=== Data excerpts ===

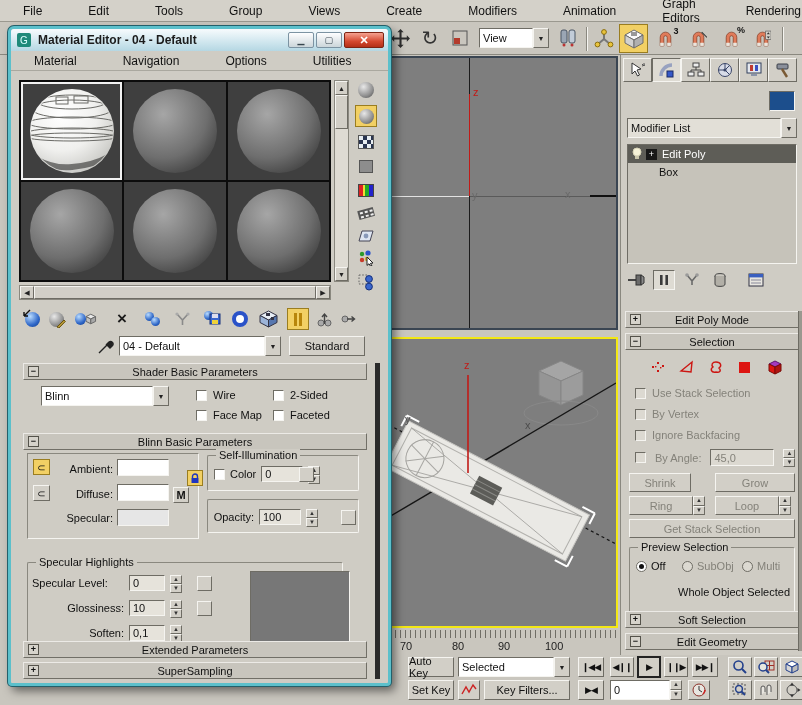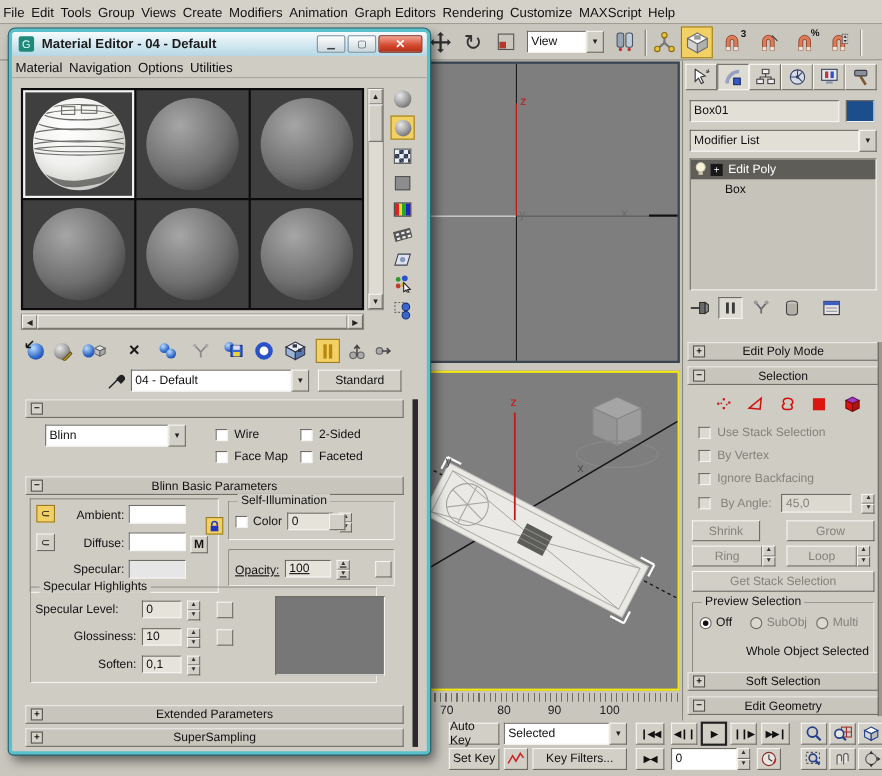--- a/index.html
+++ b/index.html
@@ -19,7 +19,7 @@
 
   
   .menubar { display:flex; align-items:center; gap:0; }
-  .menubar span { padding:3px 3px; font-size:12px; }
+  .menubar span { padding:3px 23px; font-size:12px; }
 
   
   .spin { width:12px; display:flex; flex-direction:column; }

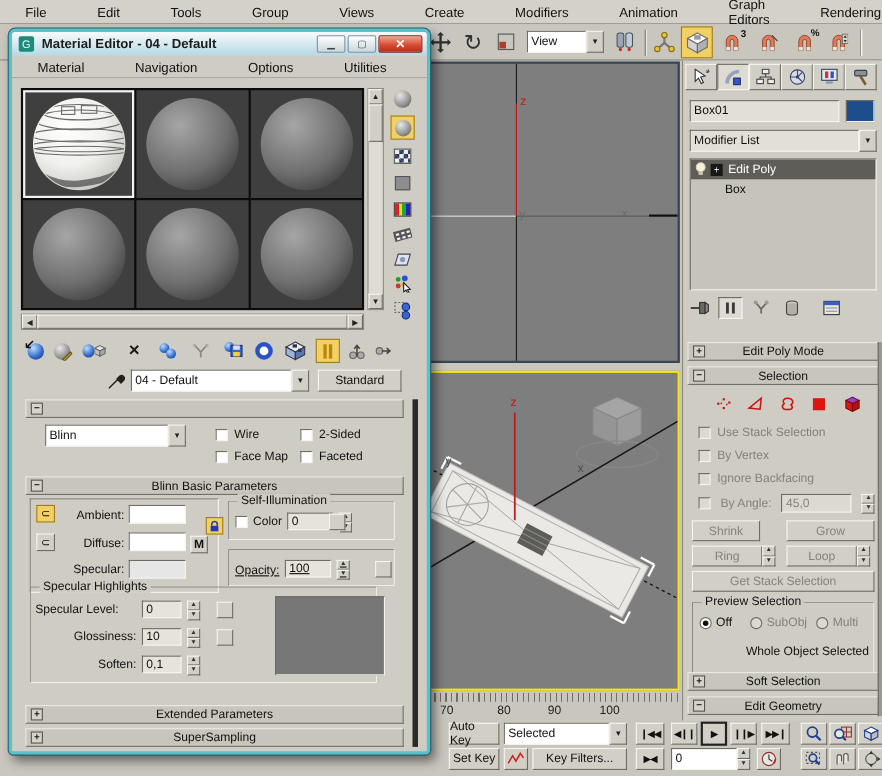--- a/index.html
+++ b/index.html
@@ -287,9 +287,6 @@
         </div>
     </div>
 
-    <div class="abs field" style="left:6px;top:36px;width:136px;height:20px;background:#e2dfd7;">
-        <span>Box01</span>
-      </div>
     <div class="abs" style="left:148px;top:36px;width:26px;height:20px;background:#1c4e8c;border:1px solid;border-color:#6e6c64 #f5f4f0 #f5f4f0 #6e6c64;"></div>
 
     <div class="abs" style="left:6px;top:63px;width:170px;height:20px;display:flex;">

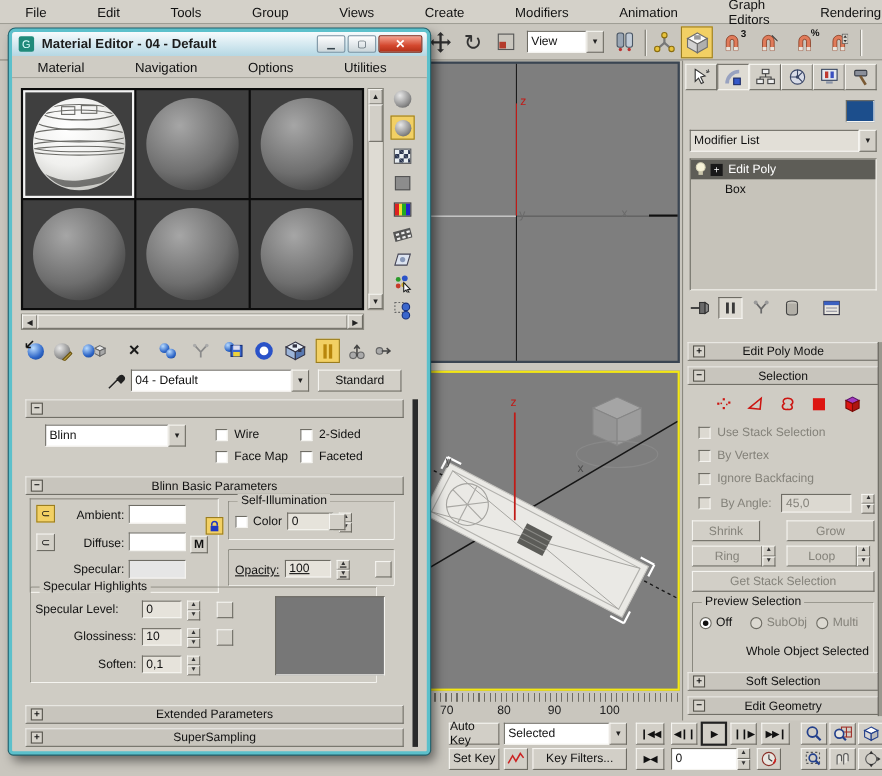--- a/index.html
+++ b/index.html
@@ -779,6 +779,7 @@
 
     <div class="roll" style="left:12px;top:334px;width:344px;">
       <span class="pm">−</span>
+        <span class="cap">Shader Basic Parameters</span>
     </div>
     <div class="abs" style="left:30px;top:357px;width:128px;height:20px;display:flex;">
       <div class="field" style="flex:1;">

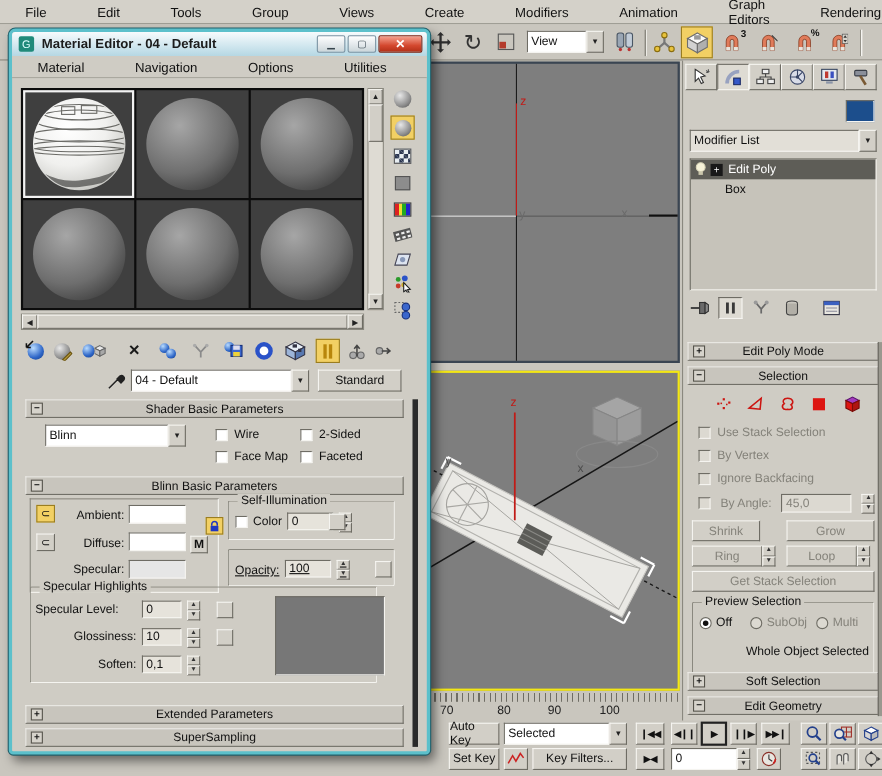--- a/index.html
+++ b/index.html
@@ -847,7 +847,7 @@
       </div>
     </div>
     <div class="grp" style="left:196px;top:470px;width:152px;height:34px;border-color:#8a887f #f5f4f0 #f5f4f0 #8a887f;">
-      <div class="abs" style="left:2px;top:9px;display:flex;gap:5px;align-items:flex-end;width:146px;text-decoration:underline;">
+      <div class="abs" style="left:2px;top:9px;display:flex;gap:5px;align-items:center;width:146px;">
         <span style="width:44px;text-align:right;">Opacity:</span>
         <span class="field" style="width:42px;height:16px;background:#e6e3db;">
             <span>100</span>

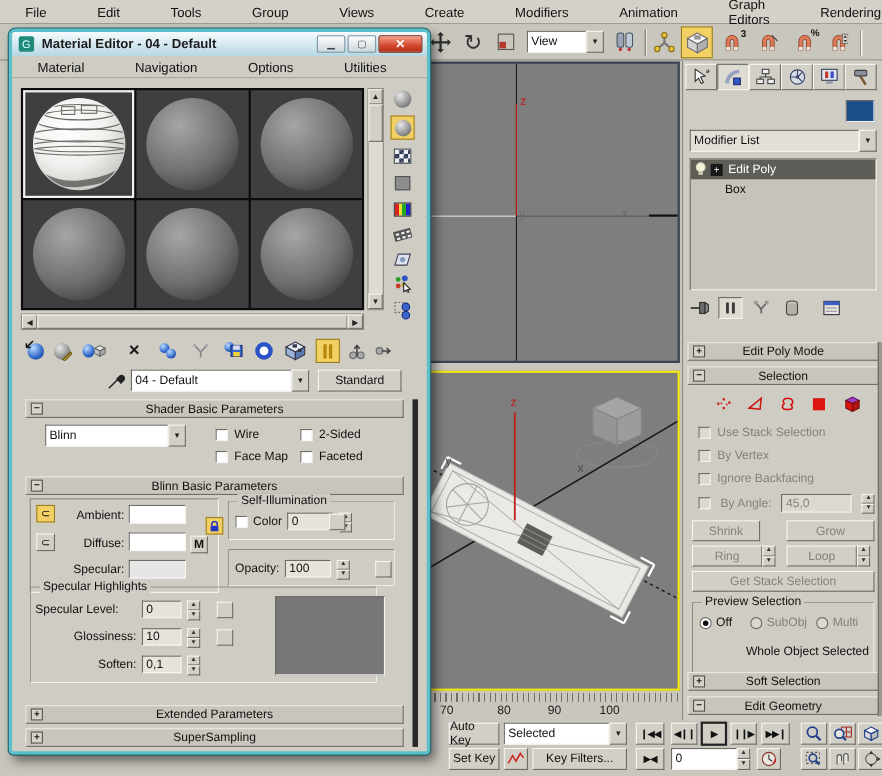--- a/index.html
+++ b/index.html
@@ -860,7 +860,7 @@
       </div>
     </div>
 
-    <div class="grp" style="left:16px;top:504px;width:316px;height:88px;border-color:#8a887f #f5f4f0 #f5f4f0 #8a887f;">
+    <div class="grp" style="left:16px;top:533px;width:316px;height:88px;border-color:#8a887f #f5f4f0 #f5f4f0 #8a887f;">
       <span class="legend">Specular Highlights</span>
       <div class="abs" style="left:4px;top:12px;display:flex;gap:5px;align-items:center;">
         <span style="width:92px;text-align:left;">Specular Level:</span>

===

Task item
Search the preceding listing for the word "items" and pull out every line that holds it.

Answer section
   .menubar { display:flex; align-items:center; gap:0; }
-      <div class="abs" style="left:2px;top:9px;display:flex;gap:5px;align-items:flex-end;width:146px;text-decoration:underline;">
+      <div class="abs" style="left:2px;top:9px;display:flex;gap:5px;align-items:center;width:146px;">
       <div class="abs" style="left:4px;top:12px;display:flex;gap:5px;align-items:center;">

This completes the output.